Uganda is one of the fastest growing economies in Africa. Feed the Future is helping increase opportunities for smallholder farmers like Alice Monigo in Uganda by providing trainings for women.
  • Uganda

    Flag of Uganda

  • Population

    41.5 Million

  • Pop. Under 5

    7.7 Million

  • % Stunting

    29% Of Children Under 5

  • % Underweight

    11% Of Children Under 5

Photo credit: CNFA

Malnutrition in childhood and pregnancy has many adverse consequences for child survival and long-term well-being. It also has far-reaching consequences for human capital, economic productivity, and national development overall.
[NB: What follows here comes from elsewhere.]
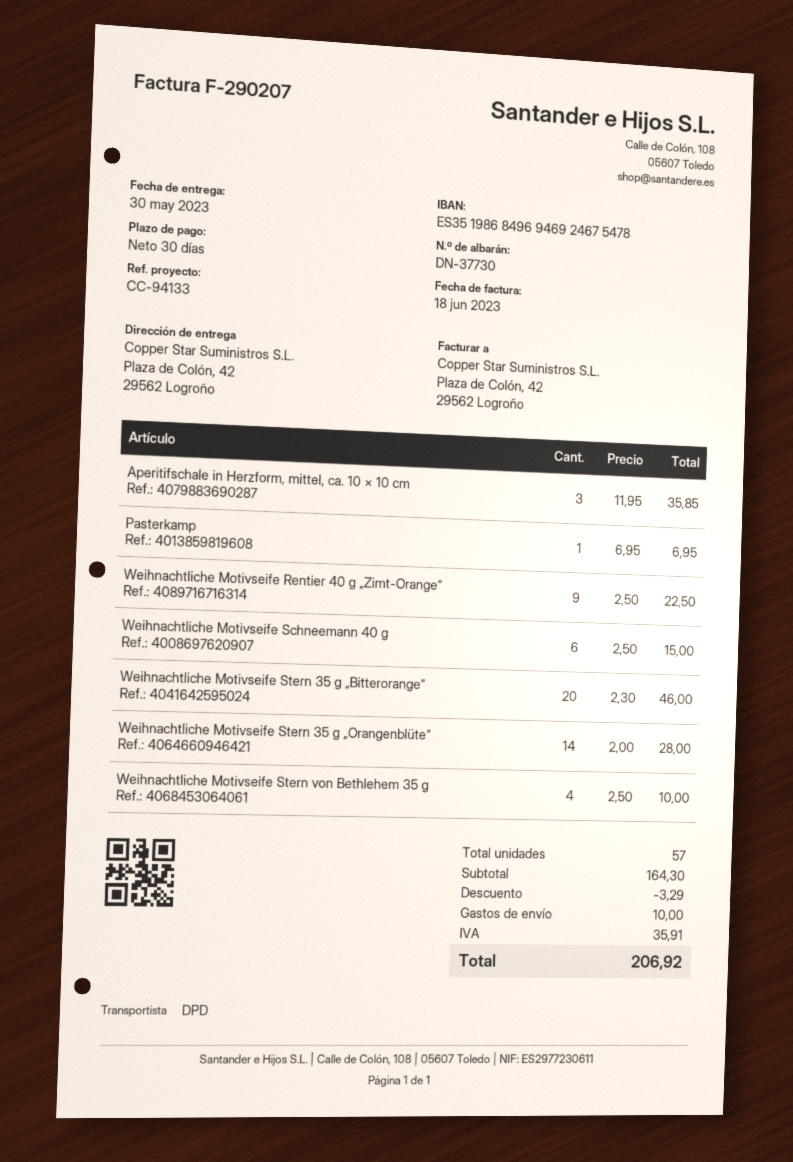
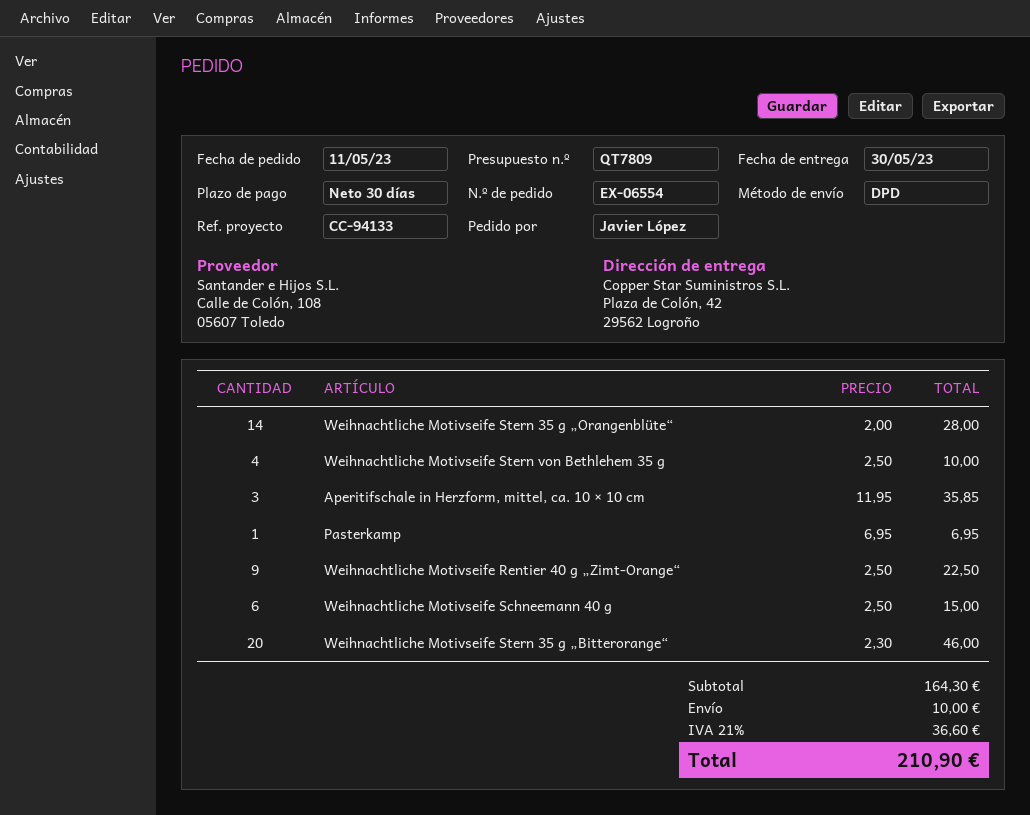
discount: 3.29 -> none
tax: 35.91 -> 36.60
total: 206.92 -> 210.90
The consequences of malnutrition should be a significant concern for policy makers in Uganda, where 2.2 million children under 5 years (29 percent) suffer from stunting (low height-for-age), according to the most recent Demographic and Health Survey (DHS) . Stunting is the result of growing under limited provision of food, health, and care.
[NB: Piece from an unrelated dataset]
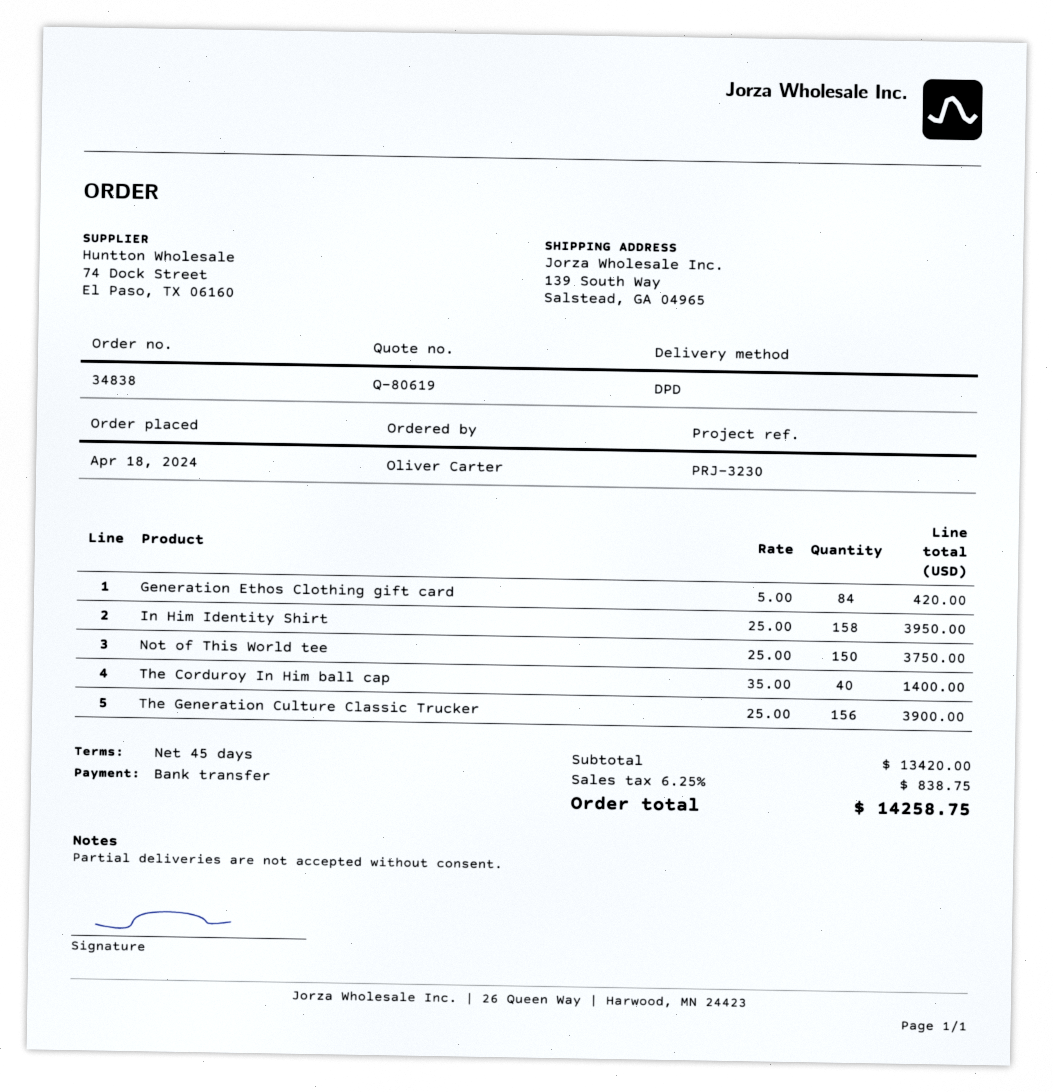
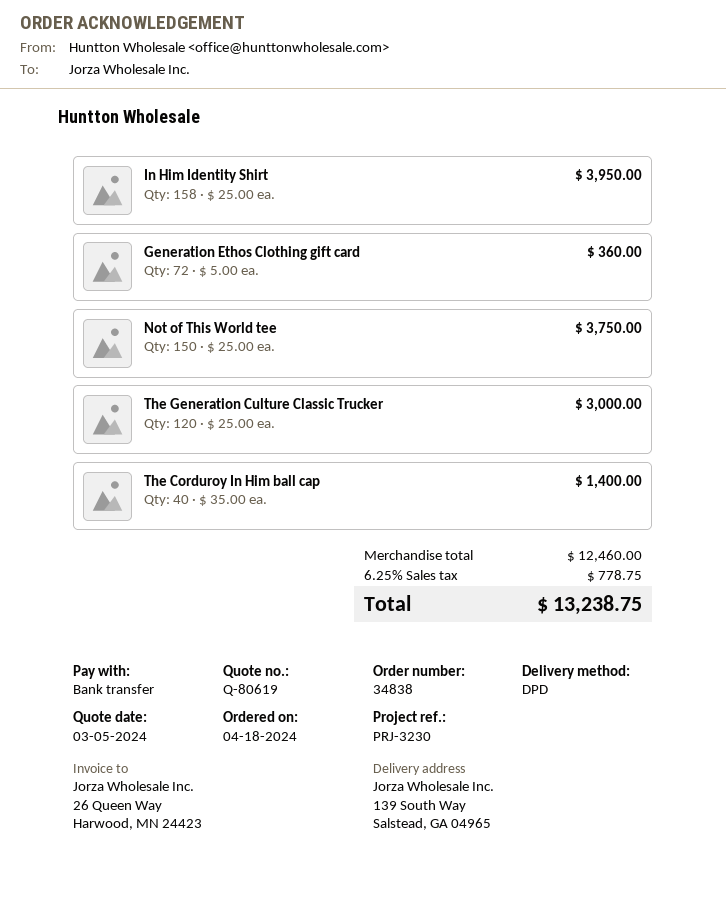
Generation Ethos Clothing gift card: 84 x 5.00 = 420.00 -> 72 x 5.00 = 360.00
The Generation Culture Classic Trucker: 156 x 25.00 = 3900.00 -> 120 x 25.00 = 3000.00
subtotal: 13420.00 -> 12460.00
tax: 6.25% = 838.75 -> 6.25% = 778.75
total: 14258.75 -> 13238.75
USAID Programs: Accelerating Progress in Nutrition

As of January 2018, the following USAID programs with a focus on nutrition were active in Uganda. The U.S. Government selected Uganda as one of 12 Feed the Future target countries for focused investment under the new U.S. Government Global Food Security Strategy. USAID is the lead agency implementing Feed the Future, the U.S. Government’s global hunger and food security initiative. In Uganda, Feed the Future is in 38 focus districts in four geographic areas: northern Uganda, Karamoja, southwest Uganda, and eastern Uganda. The Feed the Future Uganda strategy focuses on three main components: nutrition, resilience and agriculture. It includes three value chains (maize, coffee, and beans) as the agricultural component, facility-and community-based prevention and treatment of malnutrition as the nutrition component, and a community-level integrated approach to connect the two. The Feed the Future strategy also incorporates a strong gender focus, recognizing women as caregivers and producers and processers of food. Approximately 70 percent of smallholder farmers are women, but they own only 8 percent of farming land and largely do not participate in decision making related to agriculture.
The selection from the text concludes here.